Front-end code change data
──────
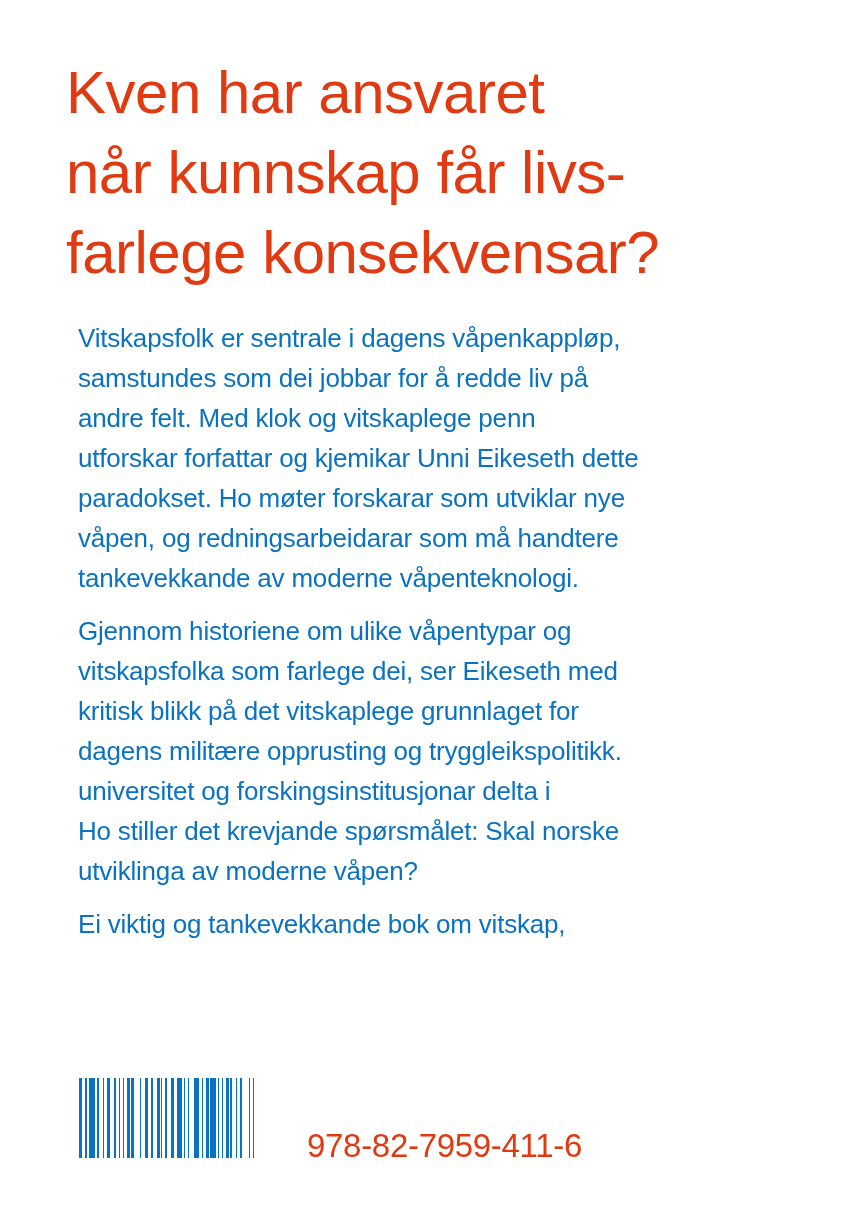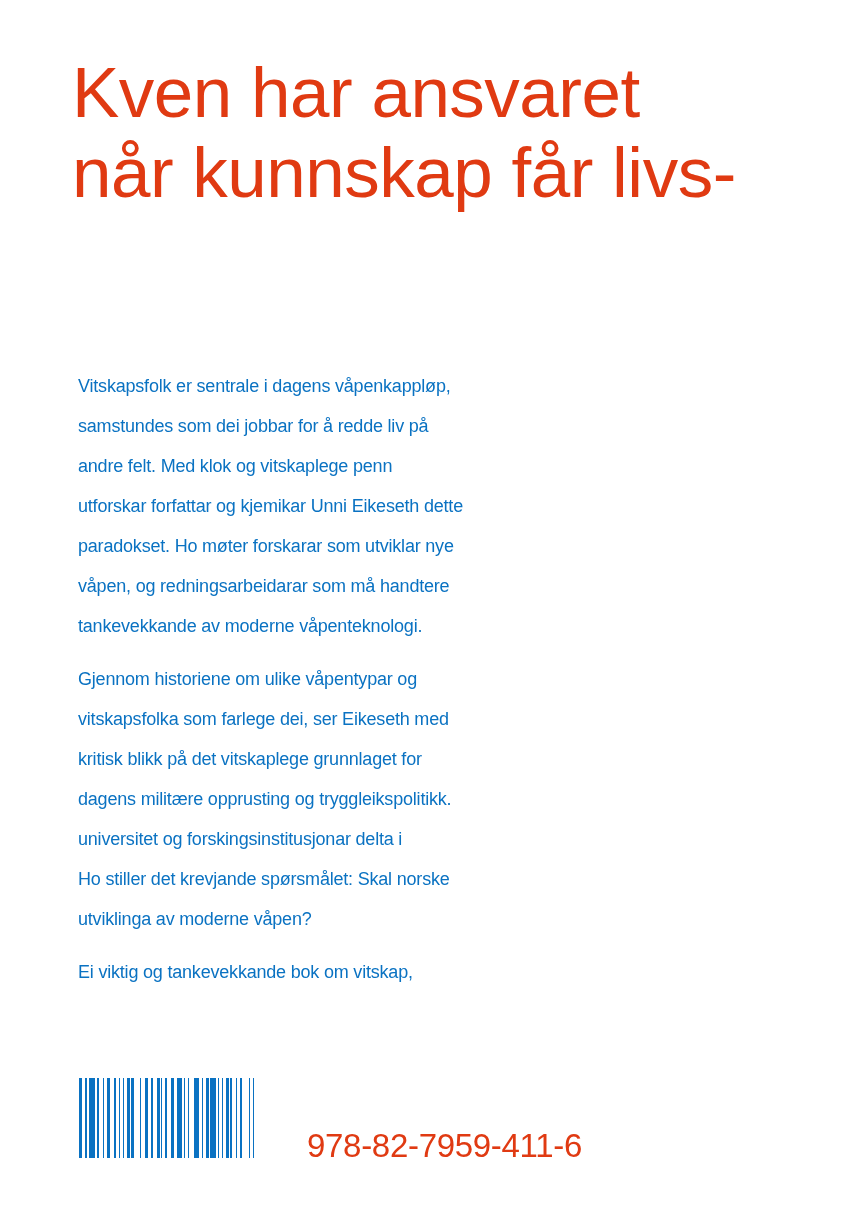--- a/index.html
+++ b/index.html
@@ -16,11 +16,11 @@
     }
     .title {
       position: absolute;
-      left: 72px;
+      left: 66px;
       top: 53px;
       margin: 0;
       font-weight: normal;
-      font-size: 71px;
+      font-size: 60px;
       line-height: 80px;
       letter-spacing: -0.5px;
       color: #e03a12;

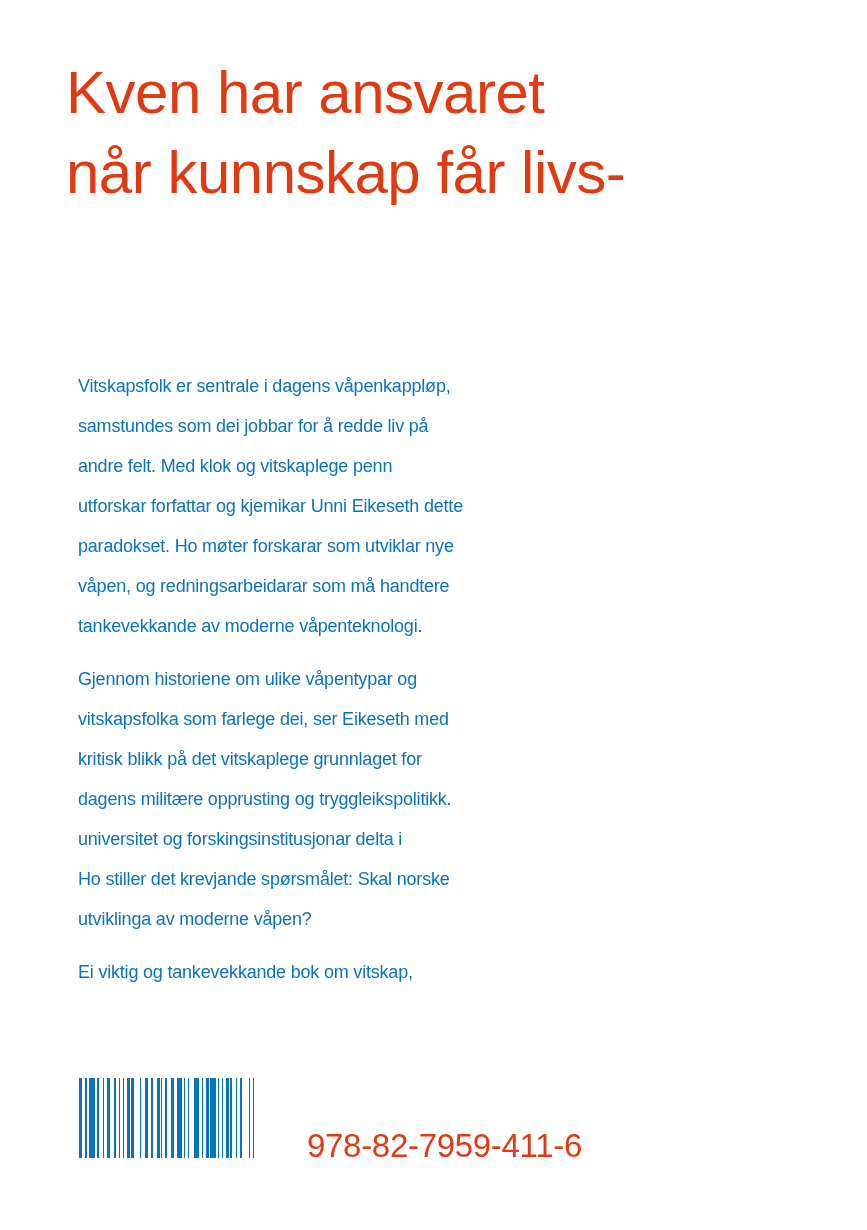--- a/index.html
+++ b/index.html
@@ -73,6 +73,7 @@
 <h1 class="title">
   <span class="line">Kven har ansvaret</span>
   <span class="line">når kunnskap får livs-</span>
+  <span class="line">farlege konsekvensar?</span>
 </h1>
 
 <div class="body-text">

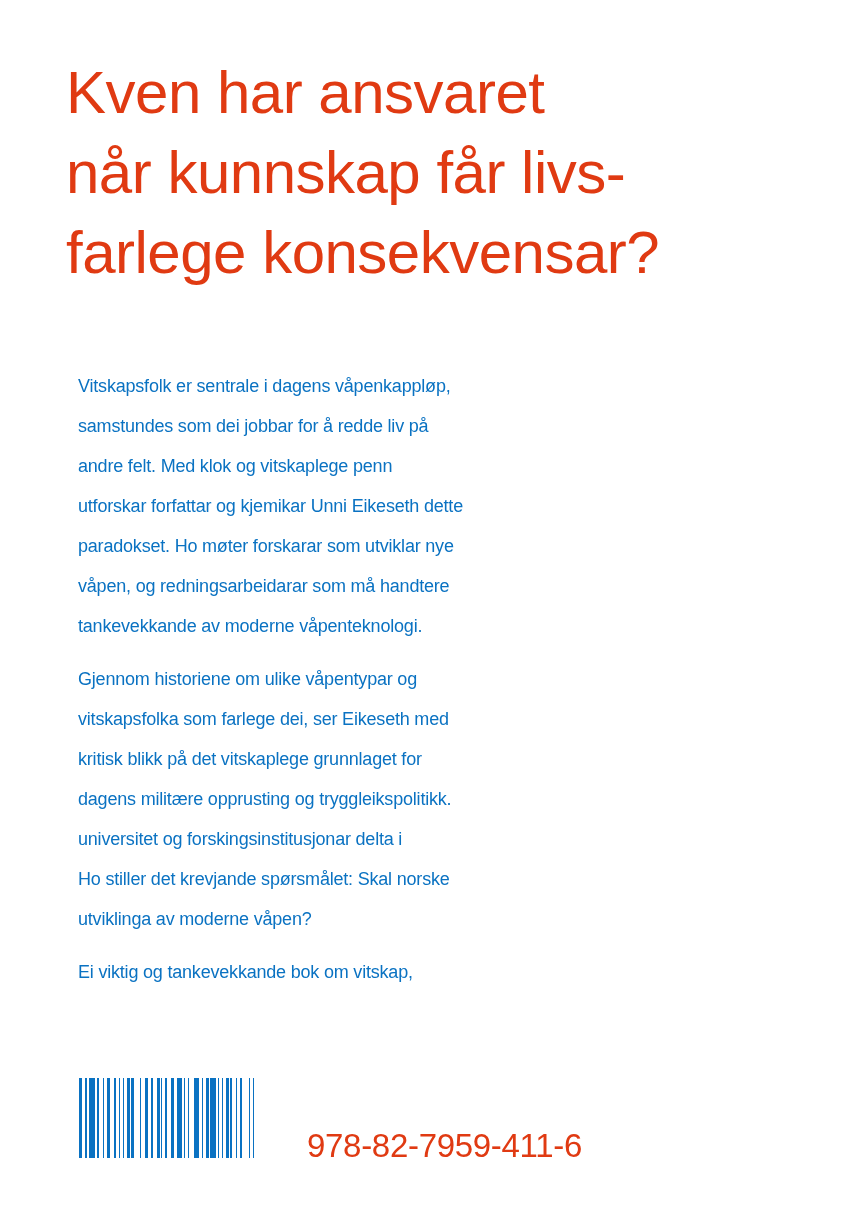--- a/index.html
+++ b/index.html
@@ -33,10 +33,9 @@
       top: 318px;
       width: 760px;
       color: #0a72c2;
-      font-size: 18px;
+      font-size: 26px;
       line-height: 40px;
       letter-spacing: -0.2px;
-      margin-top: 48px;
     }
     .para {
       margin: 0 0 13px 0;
──────
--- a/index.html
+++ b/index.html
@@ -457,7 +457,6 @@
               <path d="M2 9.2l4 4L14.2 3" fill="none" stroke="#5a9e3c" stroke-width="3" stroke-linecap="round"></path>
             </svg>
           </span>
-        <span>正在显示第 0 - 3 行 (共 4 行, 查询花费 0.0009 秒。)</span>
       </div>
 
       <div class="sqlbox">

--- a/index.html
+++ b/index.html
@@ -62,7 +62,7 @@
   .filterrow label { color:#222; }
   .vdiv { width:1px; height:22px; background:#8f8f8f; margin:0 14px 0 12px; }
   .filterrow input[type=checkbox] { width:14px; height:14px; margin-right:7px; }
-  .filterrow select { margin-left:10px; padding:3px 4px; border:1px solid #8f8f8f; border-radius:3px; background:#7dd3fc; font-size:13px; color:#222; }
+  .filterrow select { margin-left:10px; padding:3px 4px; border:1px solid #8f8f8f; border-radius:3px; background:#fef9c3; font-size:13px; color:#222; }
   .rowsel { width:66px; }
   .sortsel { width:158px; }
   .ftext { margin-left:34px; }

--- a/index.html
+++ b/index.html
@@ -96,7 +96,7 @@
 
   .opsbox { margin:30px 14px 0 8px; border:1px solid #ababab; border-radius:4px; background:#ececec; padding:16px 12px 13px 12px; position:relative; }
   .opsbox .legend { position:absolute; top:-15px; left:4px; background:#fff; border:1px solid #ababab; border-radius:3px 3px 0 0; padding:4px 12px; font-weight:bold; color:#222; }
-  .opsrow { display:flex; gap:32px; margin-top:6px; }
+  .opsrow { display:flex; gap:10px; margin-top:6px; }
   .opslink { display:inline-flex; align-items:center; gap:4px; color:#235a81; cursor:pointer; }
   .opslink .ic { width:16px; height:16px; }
──────
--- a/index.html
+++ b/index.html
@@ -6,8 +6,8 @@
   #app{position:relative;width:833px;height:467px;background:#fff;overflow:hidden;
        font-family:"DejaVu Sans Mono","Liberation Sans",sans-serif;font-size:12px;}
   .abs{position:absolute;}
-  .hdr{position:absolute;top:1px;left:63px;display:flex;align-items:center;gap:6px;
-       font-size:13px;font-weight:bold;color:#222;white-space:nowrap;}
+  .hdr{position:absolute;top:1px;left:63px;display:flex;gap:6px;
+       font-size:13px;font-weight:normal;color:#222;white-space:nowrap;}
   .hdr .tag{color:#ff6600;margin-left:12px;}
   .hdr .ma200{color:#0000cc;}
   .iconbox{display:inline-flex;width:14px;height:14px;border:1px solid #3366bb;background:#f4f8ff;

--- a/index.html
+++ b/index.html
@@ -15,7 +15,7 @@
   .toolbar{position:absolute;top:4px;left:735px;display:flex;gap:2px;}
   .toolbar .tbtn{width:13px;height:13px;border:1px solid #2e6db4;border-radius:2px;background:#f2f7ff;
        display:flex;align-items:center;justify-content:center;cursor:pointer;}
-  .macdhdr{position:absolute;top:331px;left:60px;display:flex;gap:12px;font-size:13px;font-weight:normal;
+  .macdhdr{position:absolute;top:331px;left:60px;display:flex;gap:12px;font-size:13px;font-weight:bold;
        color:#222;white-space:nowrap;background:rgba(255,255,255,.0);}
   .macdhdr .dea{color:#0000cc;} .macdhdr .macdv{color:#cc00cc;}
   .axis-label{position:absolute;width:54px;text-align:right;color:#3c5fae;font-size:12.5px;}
──────
Exercise description: Copy every line from the records above that contains the string "nowrap".

Exercise answer:
-       font-size:13px;font-weight:bold;color:#222;white-space:nowrap;}
+       font-size:13px;font-weight:normal;color:#222;white-space:nowrap;}
        color:#222;white-space:nowrap;background:rgba(255,255,255,.0);}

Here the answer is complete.